Thursday, May 20, 2010

Ahmadiyya Times: Pakistan: Anti-Ahmadiyya anchor claims damning tape doctored

Ahmadiyya Times: Pakistan: Anti-Ahmadiyya anchor claims damning tape doctored

Wednesday, May 19, 2010
Pakistan: Anti-Ahmadiyya anchor claims damning tape doctored
The man posing himself to be Hamid Mir is heard accusing Khalid Khwaja of being a notorious double agent, who had been working for everyone from the American CIA to Qadianis, and having played a dirty role in the Lal Masjid episode.


Hamid Mir reporting from Tora Bora,2005
Ahmadiyya Times | News Staff | Int'l Desk
Source & Credit: Daily Dawn | Pakistan
By Amir Wasim and Nasir Iqbal | May 19, 2010

ISLAMABAD: The ripples caused by the emergence of an audio tape on the web last week of an alleged telephone conversation between a prominent Pakistani journalist and a Pakistani Taliban militant has blown into a full-fledged controversy, with the journalist and television anchor now completely denying his involvement and many others calling for a high-level investigation to establish truth.

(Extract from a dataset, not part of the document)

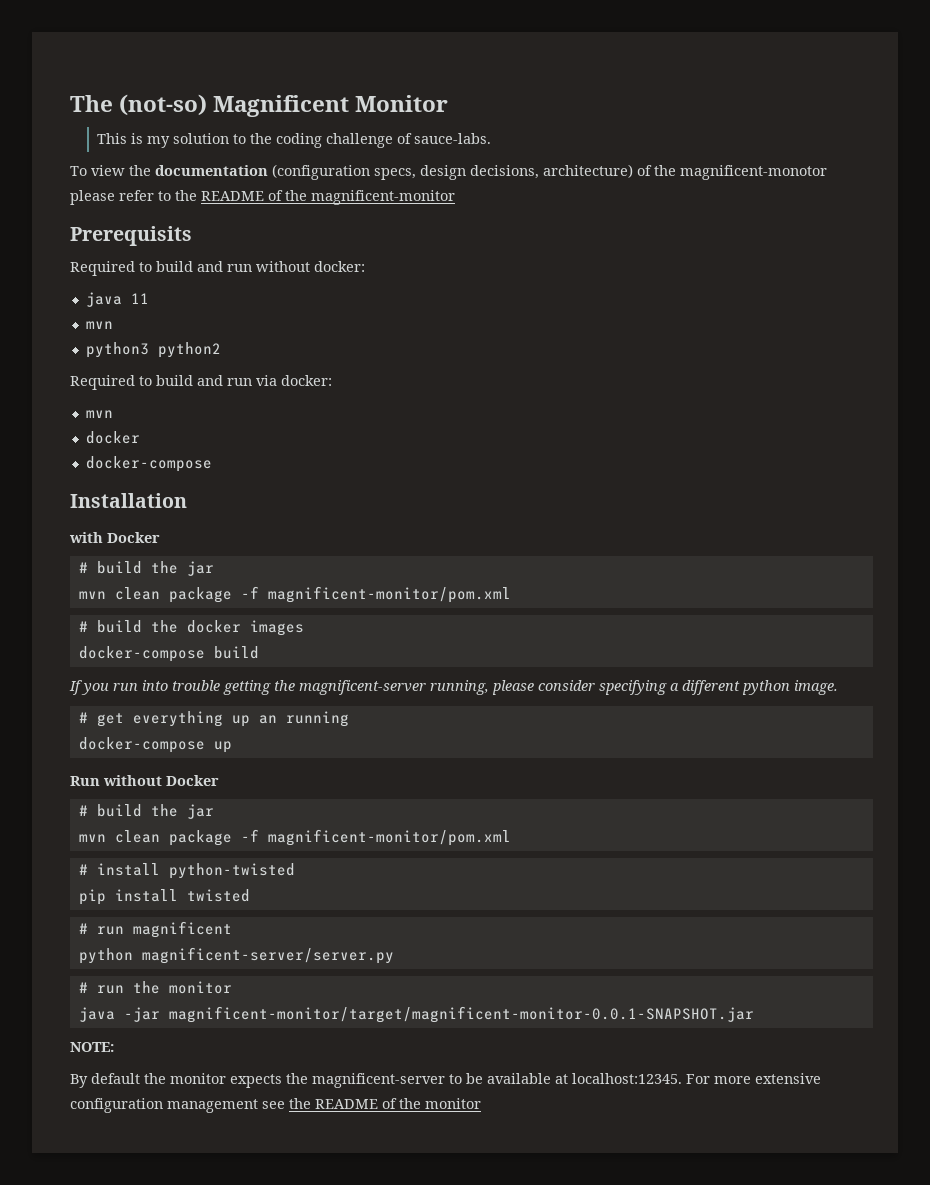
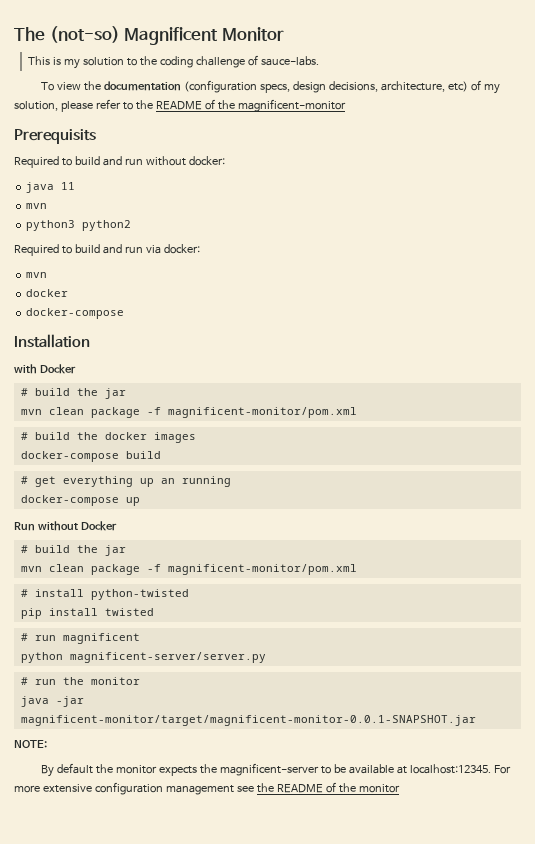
[543,164,827,180] architecture) of the magnificent-monotor -> [380,80,500,94] [14,101,58,111] architecture, etc) of my solution,
[69,680,838,695] // If you run into trouble getting the magnificent-server running, please consider specifying a different python image. -> (161, 455) none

Hamid Mir, who finds himself in the midst of a raging debate on the issue of journalistic ethics, has moved a step further from describing the taped conversation as doctored or concocted to completely denying that it was his voice. And for all this he is blaming the country’s top civilian intelligence service, the Intelligence Bureau Directorate which, according to him, was part of a larger game to malign him and a few others.

Shocking as it is, the telephone conversation revolves round the alleged dubious role of an Islamic hardliner and former ISI operative Khalid Khwaja, and that too when he was still in the captivity of a little known militant group Asian Tigers. The man posing himself to be Hamid Mir is heard accusing Khalid Khwaja of being a notorious double agent, who had been working for everyone from the American CIA to Qadianis, and having played a dirty role in the Lal Masjid episode.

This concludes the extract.